Updated: Sep 9, 2022

I wish you could love me, but this isn’t fair

I get mad sometimes, even at God cause you’re not here.

I wish I could’ve acted sooner and been more aware

But you hurt my feelings and my heart wouldn’t let me back there.

If it was up to me I’d bring you back for a day

So I could tell you I love you to your face

Since then I hold on to people I love not wanting them to go

Cause I know what it’s like to lose someone you’ll never see anymore.


I wish I had more so you wouldn’t have changed your views on me.

I was working so hard, but that wasn’t something you could see.

All you saw was that I didn’t have it yet

It made me feel like I wasn’t enough or I was worthless.

It made me work harder and dream less.

At Times I wish I could do that moment over, but I know can’t

Now that I’ve grown I want to show you how much has changed.

But every since that day you’ve never looked at me the same


I wish I didn’t love you before I got you cause I knew you could break my heart

I just never knew you could take it that far

I saw us as a family I know that’s why it hurts the worst

But to embarrass me in front of woman cut me down the most

Why couldn’t you love me for me?

Why did you pressure me to change, but you missed the old me?

You say that hurt i you, but why not let me go?

I guess I bruised your ego and you had to even the score..

I hope breaking me gave you what you needed, cause I lost pieces of my sanity


I wish your friend didn’t force into me

Then telling people he made love to me

Or more so sex with me

I wish I could’ve pushed him off or fought more but no one was around or could hear my cry or my roar

Why he didn’t stop?

Why did he pushed down on me as I pushed?

Then tells people we “smushed”

Its sick that just because a man has a rep nobody wants to think he’s capable of rape

But ladies it’s time to speak up and I hope the young lady from Facebook wins her case


I wish I could forgive you

Idk why, but it’s so hard... I guess I expected you to be there as I grew.
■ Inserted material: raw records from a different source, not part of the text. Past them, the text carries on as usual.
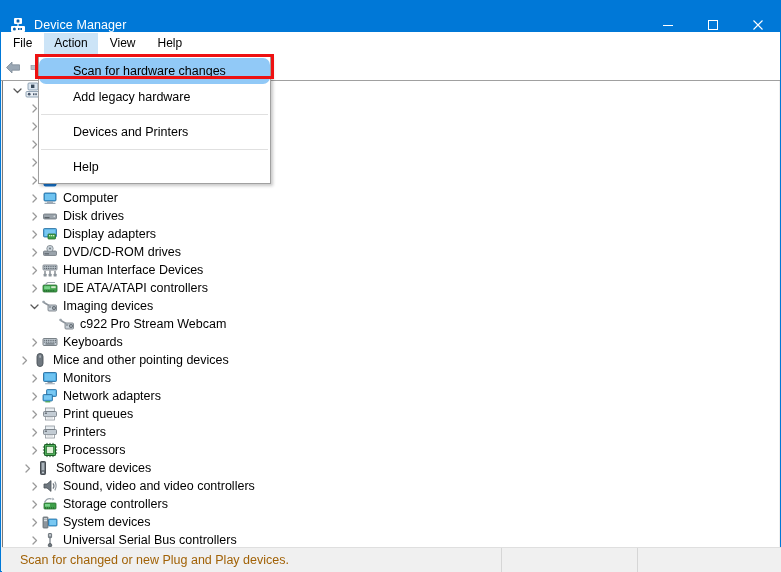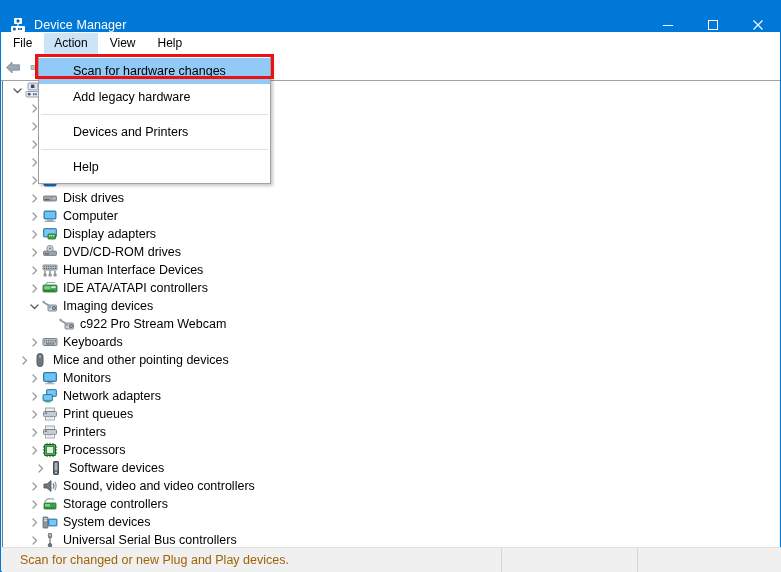--- a/index.html
+++ b/index.html
@@ -131,20 +131,21 @@
     box-sizing: border-box;
     z-index: 50;
   }
   .mi {
     height: 26px;
     display: flex; align-items: center;
     padding-left: 34px;
     font-size: 12.5px; color: #000;
     box-sizing: border-box;
     white-space: nowrap;
+    border-radius: 7px;
   }
   .mi.sel {
     background: #91c9f7;
   }
   .mi-sep {
     height: 1px; background: #e0e0e0; margin: 4px 2px 4px 2px;
   }
   #redbox {
     position: absolute;
     left: 34px; top: 53px;
@@ -277,39 +278,39 @@
             </svg></span>
           <span class="lbl">Bluetooth</span>
         </div>
         <div class="row" style="padding-left:23px">
           <span class="chev">
             <svg width="11" height="11" viewBox="0 0 11 11">
               <path d="M4 2 L7.5 5.5 L4 9" fill="none" stroke="#9a9a9a" stroke-width="1.3" stroke-linecap="round" stroke-linejoin="round"></path>
             </svg>
           </span>
           <span class="ic"><svg width="16" height="16" viewBox="0 0 16 16">
-              <rect x="1.5" y="6" width="13" height="5" rx="1" fill="#9aa3ab" stroke="#6d757c" stroke-width=".8"></rect>
-              <rect x="2.5" y="9.2" width="5" height="1" fill="#4a5157"></rect>
-              <circle cx="12.3" cy="8.4" r=".8" fill="#d8dde1"></circle>
-            </svg></span>
-          <span class="lbl">Disk drives</span>
-        </div>
-        <div class="row" style="padding-left:23px">
-          <span class="chev">
-            <svg width="11" height="11" viewBox="0 0 11 11">
-              <path d="M4 2 L7.5 5.5 L4 9" fill="none" stroke="#9a9a9a" stroke-width="1.3" stroke-linecap="round" stroke-linejoin="round"></path>
-            </svg>
-          </span>
-          <span class="ic"><svg width="16" height="16" viewBox="0 0 16 16">
               <rect x="2" y="3" width="12" height="8" rx="1" fill="#3fa2e0" stroke="#2a6f9e" stroke-width=".9"></rect>
               <rect x="3" y="4" width="10" height="6" fill="#6fc3f0"></rect>
               <rect x="5" y="11.6" width="6" height="1.2" fill="#8d9aa6"></rect>
               <rect x="2.5" y="12.8" width="11" height="1.1" rx=".5" fill="#9aa7b3"></rect>
             </svg></span>
           <span class="lbl">Computer</span>
+        </div>
+        <div class="row" style="padding-left:23px">
+          <span class="chev">
+            <svg width="11" height="11" viewBox="0 0 11 11">
+              <path d="M4 2 L7.5 5.5 L4 9" fill="none" stroke="#9a9a9a" stroke-width="1.3" stroke-linecap="round" stroke-linejoin="round"></path>
+            </svg>
+          </span>
+          <span class="ic"><svg width="16" height="16" viewBox="0 0 16 16">
+              <rect x="1.5" y="6" width="13" height="5" rx="1" fill="#9aa3ab" stroke="#6d757c" stroke-width=".8"></rect>
+              <rect x="2.5" y="9.2" width="5" height="1" fill="#4a5157"></rect>
+              <circle cx="12.3" cy="8.4" r=".8" fill="#d8dde1"></circle>
+            </svg></span>
+          <span class="lbl">Disk drives</span>
         </div>
         <div class="row" style="padding-left:23px">
           <span class="chev">
             <svg width="11" height="11" viewBox="0 0 11 11">
               <path d="M4 2 L7.5 5.5 L4 9" fill="none" stroke="#9a9a9a" stroke-width="1.3" stroke-linecap="round" stroke-linejoin="round"></path>
             </svg>
           </span>
           <span class="ic"><svg width="16" height="16" viewBox="0 0 16 16">
               <rect x="1.5" y="2.5" width="13" height="8.5" rx="1" fill="#4aa8e0" stroke="#2a6f9e" stroke-width=".8"></rect>
               <rect x="2.6" y="3.5" width="10.8" height="6.5" fill="#79c8f2"></rect>
@@ -533,21 +534,21 @@
                 <rect x=".9" y="4.5" width="1.6" height="1"></rect>
                 <rect x=".9" y="7.5" width="1.6" height="1"></rect>
                 <rect x=".9" y="10.5" width="1.6" height="1"></rect>
                 <rect x="13.5" y="4.5" width="1.6" height="1"></rect>
                 <rect x="13.5" y="7.5" width="1.6" height="1"></rect>
                 <rect x="13.5" y="10.5" width="1.6" height="1"></rect>
               </g>
             </svg></span>
           <span class="lbl">Processors</span>
         </div>
-        <div class="row" style="padding-left:29px">
+        <div class="row" style="padding-left:16px">
           <span class="chev">
             <svg width="11" height="11" viewBox="0 0 11 11">
               <path d="M4 2 L7.5 5.5 L4 9" fill="none" stroke="#9a9a9a" stroke-width="1.3" stroke-linecap="round" stroke-linejoin="round"></path>
             </svg>
           </span>
           <span class="ic"><svg width="16" height="16" viewBox="0 0 16 16">
               <rect x="5.5" y="1.5" width="5" height="13" rx=".8" fill="#5c646b" stroke="#3a4046" stroke-width=".9"></rect>
               <rect x="6.6" y="2.8" width="2.8" height="7.5" fill="#aab3bb"></rect>
               <circle cx="8" cy="12.4" r="1" fill="#c8d0d7"></circle>
             </svg></span>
One man I expressed my dreams to and wish I could tell you about the things that have come true.

When I deployed I wish I could tell you about that journey you would love this version of me, but I pushed you away. I was so mean.

But I wasn’t emotionally intelligent I wish I knew when you said sorry you meant it

Or that I showed you what I was really feeling.
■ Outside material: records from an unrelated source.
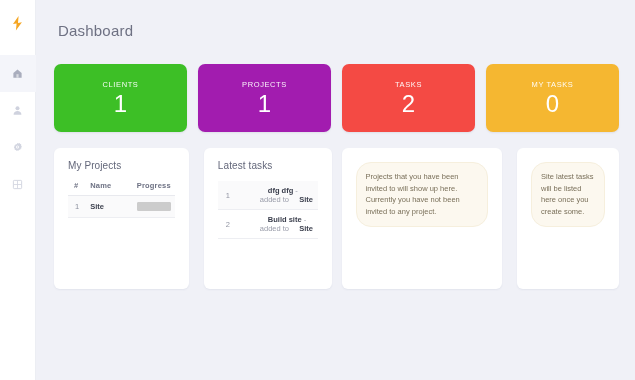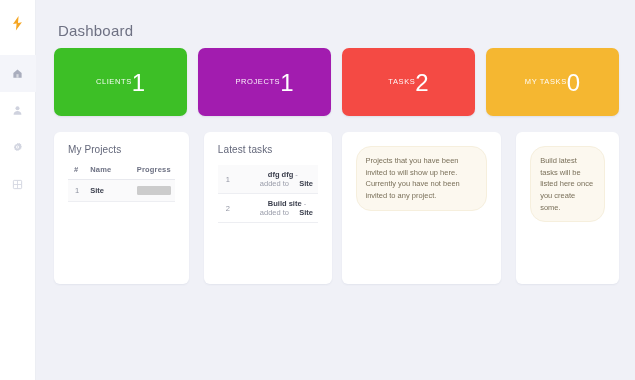--- a/index.html
+++ b/index.html
@@ -66,37 +66,37 @@
     height: 380px;
     padding: 0 12px 0 14px;
     overflow: hidden;
   }
   .page-title {
     font-size: 15px;
     font-weight: 400;
     color: #6e7183;
     letter-spacing: .2px;
     padding: 16px 0 0 8px;
-    height: 48px;
+    height: 64px;
     line-height: 30px;
   }
 
   
   .cards {
     display: flex;
     gap: 11px;
     padding: 0 4px;
   }
   .card {
     flex: 1 1 0;
     height: 68px;
     border-radius: 7px;
     color: #ffffff;
     display: flex;
-    flex-direction: row;
+    flex-direction: column;
     align-items: center;
     justify-content: center;
     cursor: pointer;
     box-shadow: 0 1px 2px rgba(60,70,110,.10);
   }
   .card-label {
     font-size: 7.5px;
     letter-spacing: .6px;
     opacity: .95;
     margin-bottom: 1px;
@@ -338,21 +338,21 @@
       </div>
 
       <div class="col">
 
         <div class="panel tall-right">
           <div class="alert">Projects that you have been invited to will show up here. Currently you have not been invited to any project.</div>
           <div class="spacer-sm"></div>
         </div>
 
         <div class="panel tall-right">
-          <div class="alert">Build latest tasks will be listed here once you create some.</div>
+          <div class="alert">Site latest tasks will be listed here once you create some.</div>
           <div class="spacer-lg"></div>
         </div>
 
       </div>
 
     </section>
 
   </main>
 </div>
I just didn’t want you to leave again, but I pushed you out anyway and I wish I had the words to say

I never regretted anything, but if I did it would be forcing you to say goodbye again.


I wish I knew what changed, what made you feel a different way.

I wish I really knew cause my heart wants you

You said I did nothing but I don’t believe it’s true I also feel it’s another person that better suites you.

I saw it with my own eyes and it made me think I pushed you away

I also know I’ll never know the truth anyway.

Maybe you said it to be nice, so you wouldn’t hurt my heart.

You saw I was a sweet lady and you knew it wouldn’t get that far.

You’re up there and I’m kinda down here and it would’ve took a bit of work to bring me up to your atmosphere

Why work that hard when there’s less work and more fun ?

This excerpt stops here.